→ **About this exercise**:
What's needed is the listing below, repeated word for word with no pictures.

→ **Provided records**:
---

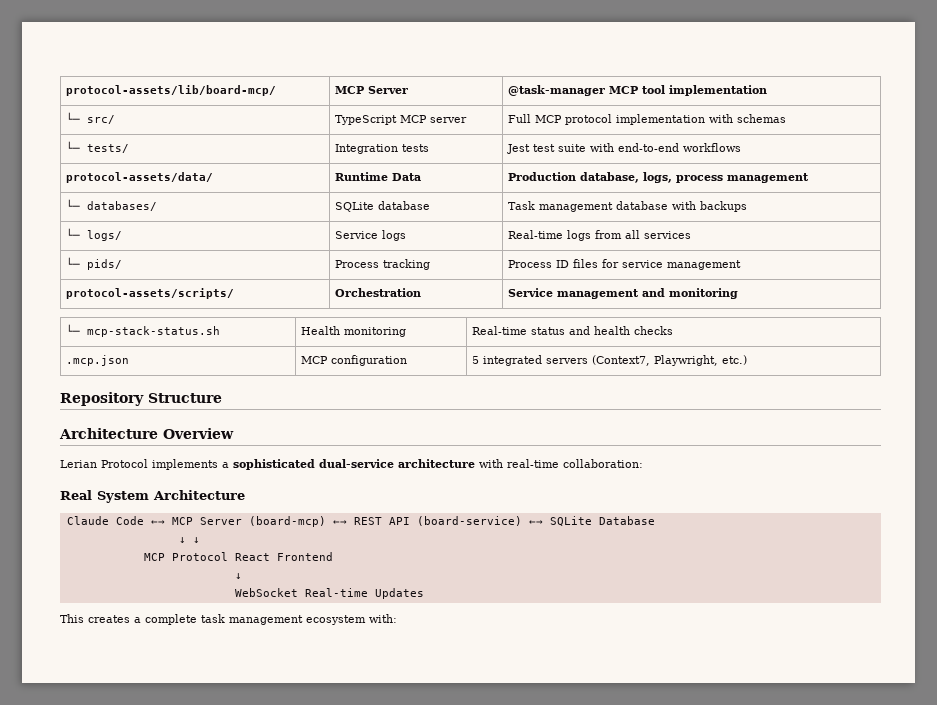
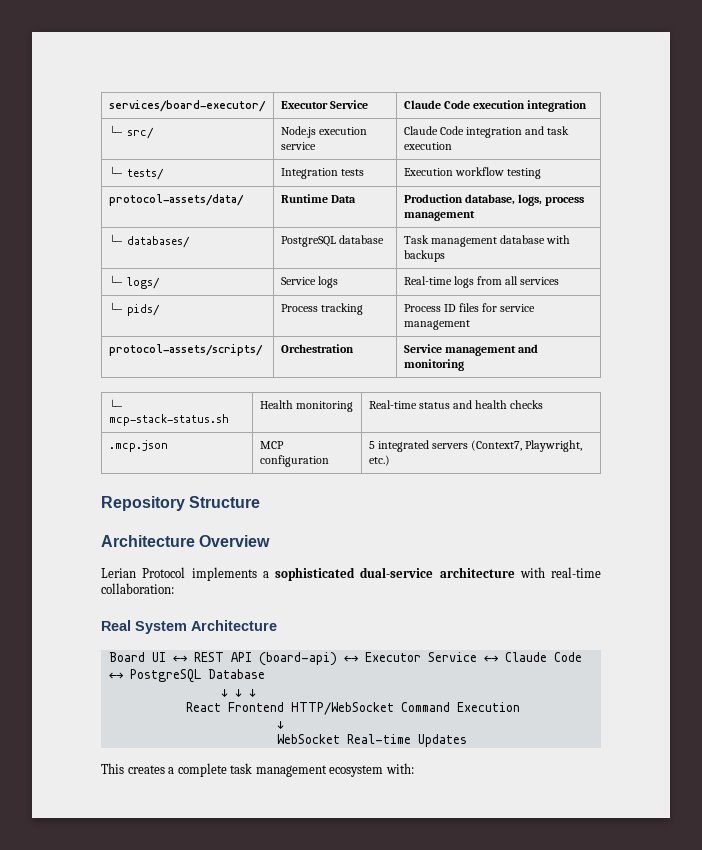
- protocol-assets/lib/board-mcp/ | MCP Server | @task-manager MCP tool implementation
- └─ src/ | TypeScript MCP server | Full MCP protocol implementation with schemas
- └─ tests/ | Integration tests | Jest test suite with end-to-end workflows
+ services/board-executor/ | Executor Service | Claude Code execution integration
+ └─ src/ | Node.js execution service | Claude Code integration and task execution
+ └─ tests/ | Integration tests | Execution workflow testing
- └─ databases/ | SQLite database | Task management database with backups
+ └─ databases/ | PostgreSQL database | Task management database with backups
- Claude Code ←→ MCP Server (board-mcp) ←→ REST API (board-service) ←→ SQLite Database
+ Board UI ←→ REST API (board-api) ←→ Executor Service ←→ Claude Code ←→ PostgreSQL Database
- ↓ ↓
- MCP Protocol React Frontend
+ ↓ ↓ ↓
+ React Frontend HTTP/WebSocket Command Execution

---

→ **Result**:
- protocol-assets/lib/board-mcp/ | MCP Server | @task-manager MCP tool implementation
- └─ src/ | TypeScript MCP server | Full MCP protocol implementation with schemas
- └─ tests/ | Integration tests | Jest test suite with end-to-end workflows
+ services/board-executor/ | Executor Service | Claude Code execution integration
+ └─ src/ | Node.js execution service | Claude Code integration and task execution
+ └─ tests/ | Integration tests | Execution workflow testing
- └─ databases/ | SQLite database | Task management database with backups
+ └─ databases/ | PostgreSQL database | Task management database with backups
- Claude Code ←→ MCP Server (board-mcp) ←→ REST API (board-service) ←→ SQLite Database
+ Board UI ←→ REST API (board-api) ←→ Executor Service ←→ Claude Code ←→ PostgreSQL Database
- ↓ ↓
- MCP Protocol React Frontend
+ ↓ ↓ ↓
+ React Frontend HTTP/WebSocket Command Execution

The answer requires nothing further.